At a recent BT breakfast seminar a number of software vendors presented their own perspectives on the
Euroclear harmonisation project and how it could benefit the UK securities market. The potential consolidation of messages was best illustrated by the
Progress Software presentation that clearly outlined the huge inefficiencies existing within the UK market and how the Euroclear harmonisation could bring forward consolidation. This is undoubtedly good news
if it could happen but getting financial services to see the point remains the biggest barrier.
It is interesting that hardly any software vendor involved with Euroclear harmonisation (In the UK financial services firms still think of this as CREST) have been pushing the business benefits of harmonisation. Rather there is an almost stand back and wait
policy, for financial services firms to be forced into change. This strategy will eventually be fruitful but an early harvest would ensue if the business benefits were articulated.
In the UK, BT shares with
SWIFT, the network supply to Euroclear and I know that this set up has been regretted by a number of the founding fathers of CREST where there was once a real opportunity to make connections to CREST available to an open market. Unfortunately the duopoly
created in the design of CREST persists today and is a real problem when wider harmonisation of clearing and settlement across the EU is the objective.
The UK has a highly efficient settlement market way beyond the capability of any other EU state and it is this superiority as well as its total coverage of UK financial products that makes it almost impossible for EU harmonisation. The UK design model only
materialised from the adversity of TAURUS (The failed attempt to automate the UK market in the early nineties) and this environment for radical change of clearing and settlement structure is not prevalent across the EU. Change in the EU only seems to happen
through political objective and the inevitable Directive and even then it can take an eternity to implement, as each state and each interested party protects their own patch. Something has to give and it should not be the UK set up, as the UK is by far and
away the largest capital market in Europe and the largest international market. Will the other EU states accept this fact and fold into the UK model by supporting the Euroclear harmonisation? Hopefully it will not need more directives to achieve this!

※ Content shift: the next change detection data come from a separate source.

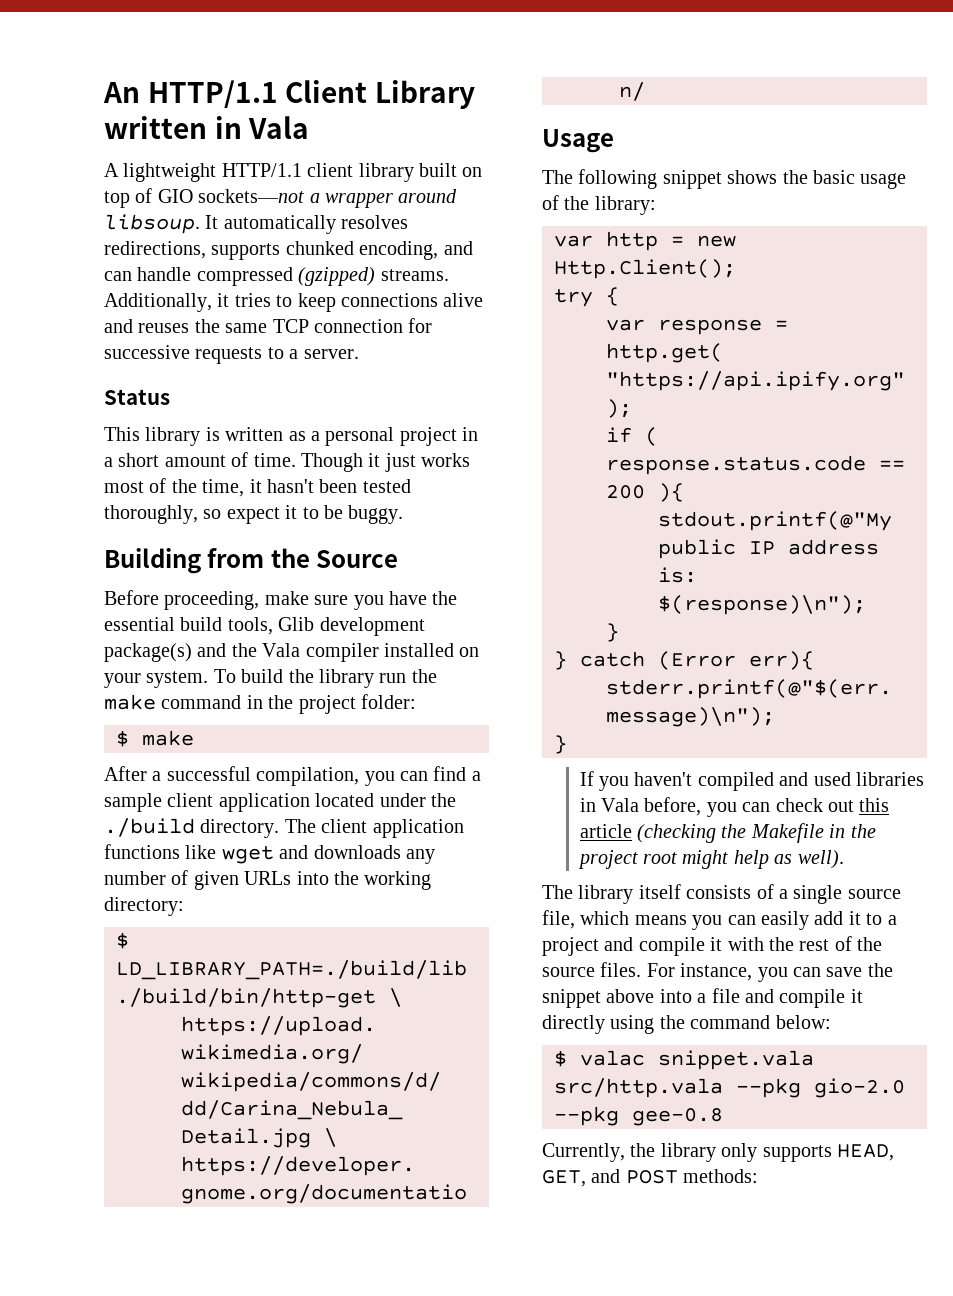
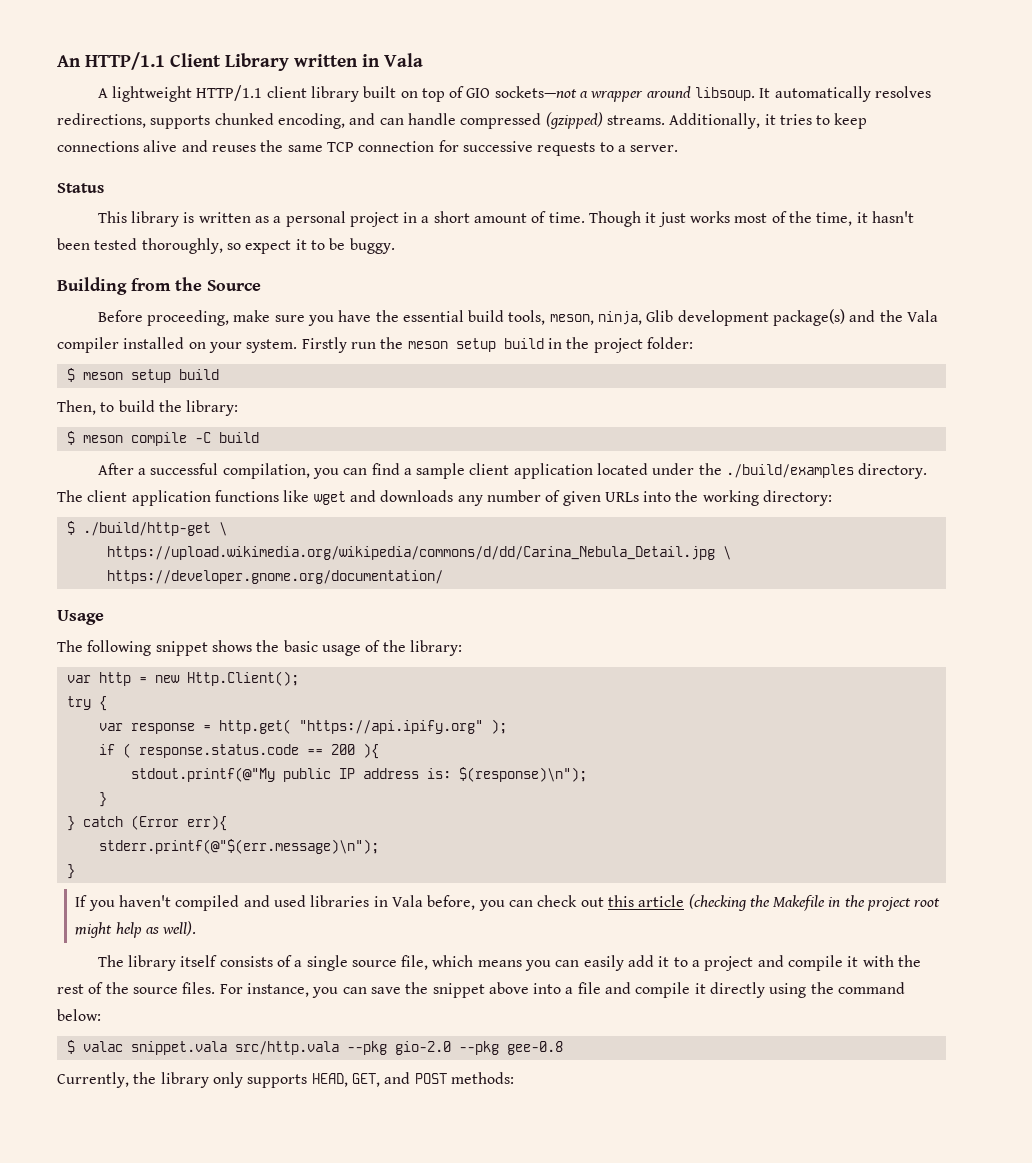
- Before proceeding, make sure you have the essential build tools, Glib development package(s) and the Vala compiler installed on your system.
+ Before proceeding, make sure you have the essential build tools, meson, ninja, Glib development package(s) and the Vala compiler installed on your system.
- To build the library run the make command in the project folder:
+ Firstly run the meson setup build in the project folder:
- $ make
+ $ meson setup build
+ Then, to build the library:
+ $ meson compile -C build
- After a successful compilation, you can find a sample client application located under the ./build directory.
+ After a successful compilation, you can find a sample client application located under the ./build/examples directory.
- $ LD_LIBRARY_PATH=./build/lib ./build/bin/http-get \
+ $ ./build/http-get \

The duopoly of networks for Euroclear UK has to be opened up to more commercial competition and SWIFT has to be opened up to become just another commercial supplier. The standardisation of messages will be going through more change in the future as ISO20022
takes a firmer hold and XML generally is developed to integrate the capital markets supply chain with the Issuers. This is clearly in the minds of SWIFT but should be open to choice by the markets and Issuers.